Quick start (60 seconds)

git clone https://github.com/Dee66/VectorScan.git
cd VectorScan

python3 tools/vectorscan/vectorscan.py examples/aws-pgvector-rag/tfplan-pass.json

Need to isolate only the changed attributes? Append --diff (optionally with --json or --explain) to emit the structured plan_diff block and human-readable “Plan Diff Summary,” keeping explain narratives focused on the delta instead of the full plan.

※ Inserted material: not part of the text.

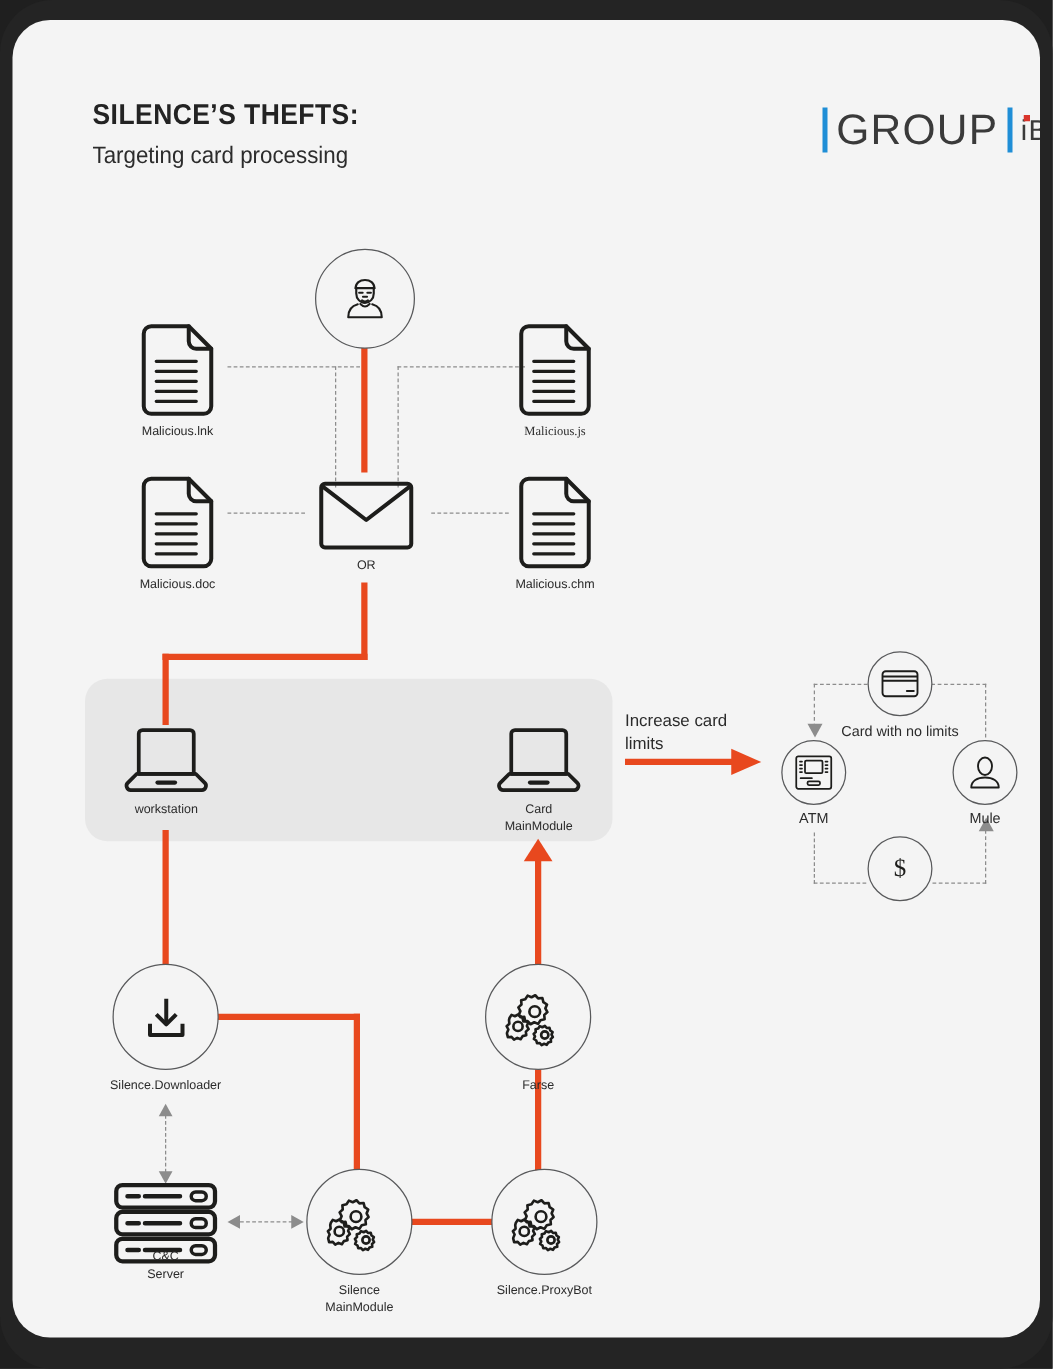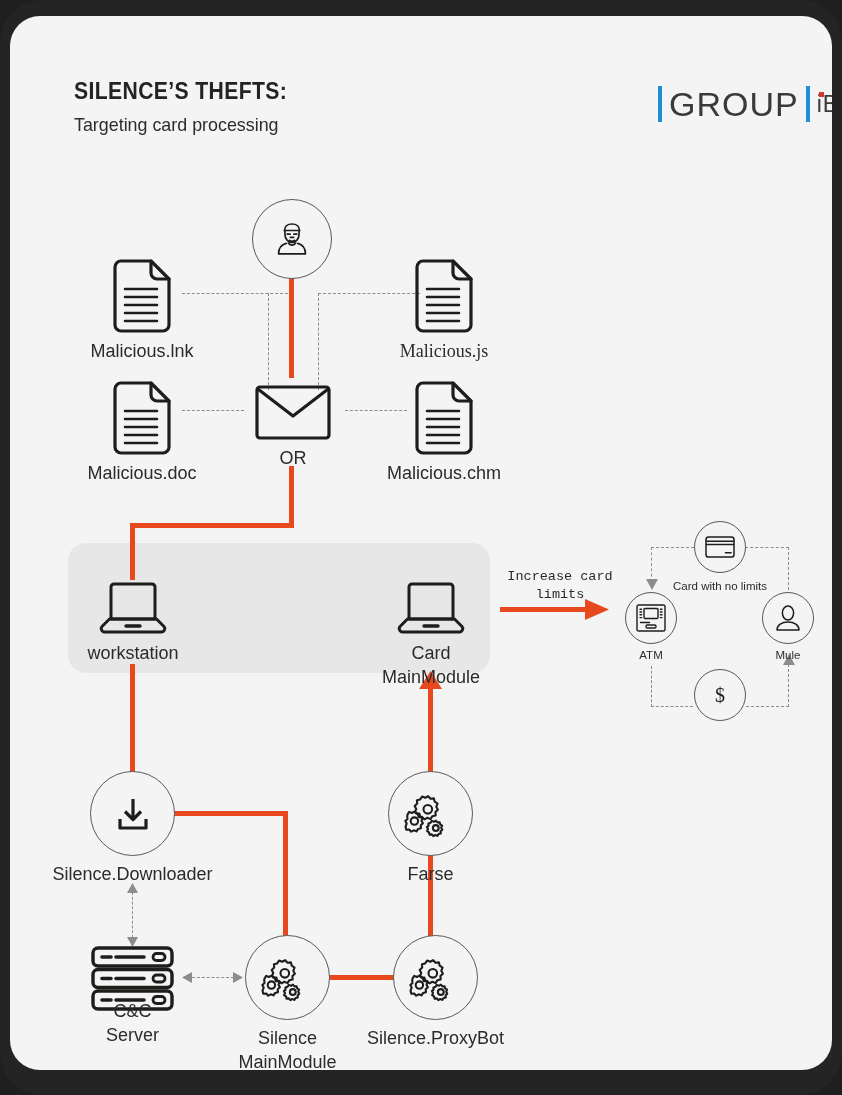"Malicious.lnk" .label { font-size: 18px -> 10px }
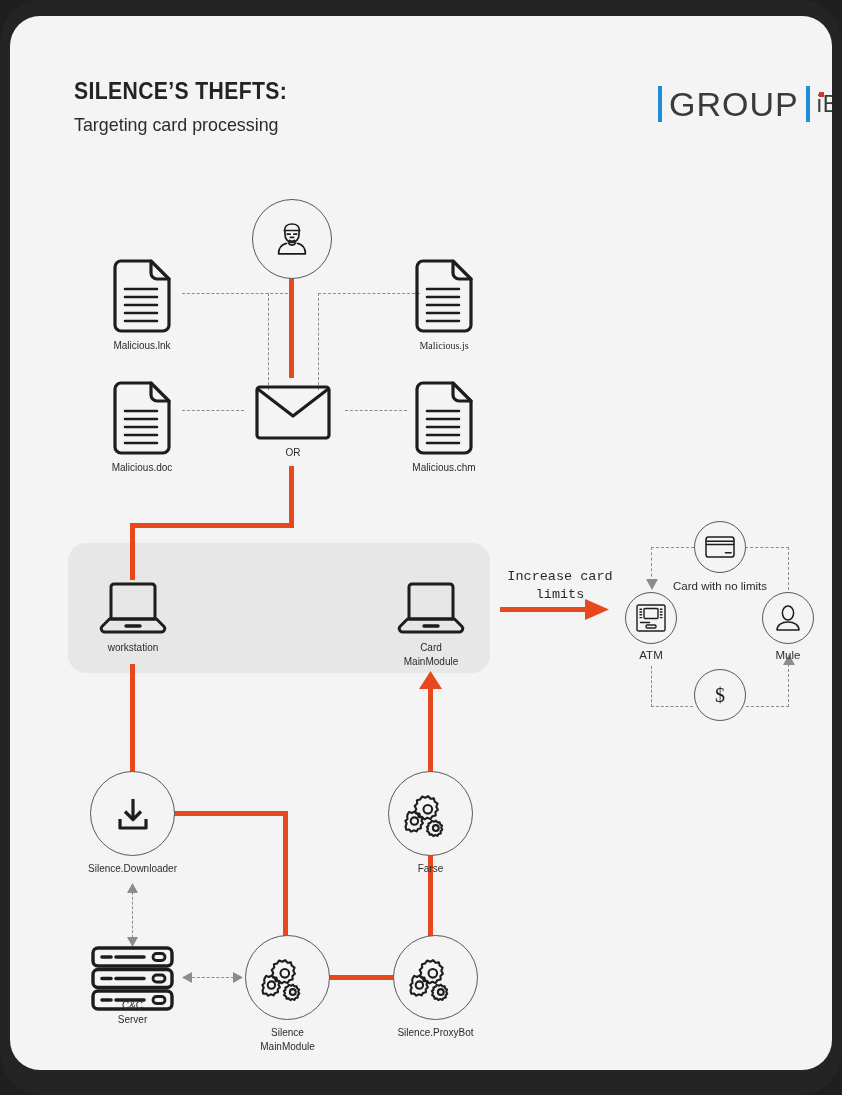"Increase card" div { font-family: Liberation Mono, monospace -> none; text-align: center -> left }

Need to inspect a single Terraform resource? Add --resource module.db.aws_rds_cluster.vector_db (module prefixes optional when the suffix is unique) and VectorScan will scope violations, plan metadata, and optional --diff output to that address while emitting a resource_filter block so automation knows the exact target.

GitHub Action mode

Run vectorscan --gha tfplan.json inside CI jobs (including the provided GitHub Action workflow) to guarantee machine-stable evidence. The flag is a shortcut for “JSON only, no color, canonical key ordering,” so workflow consumers can parse stdout without remembering multiple options.

  • Forces --json and --no-color even if you omit them.
  • Emits json.dumps(..., sort_keys=True, indent=2) so every run has identical formatting.
  • Keeps the normal exit codes (0, 3, 5, etc.) so workflows can fail fast on violations or Terraform test issues.

Pair it with jq or yq in your workflow to extract metrics, or tee the output into $GITHUB_STEP_SUMMARY for deterministic compliance evidence.

Terraform tests (optional)

VectorScan can optionally run module-level Terraform tests and include their results in the scanner’s JSON output. This is useful for CI pipelines that want both policy checks and Terraform test evidence in a single run.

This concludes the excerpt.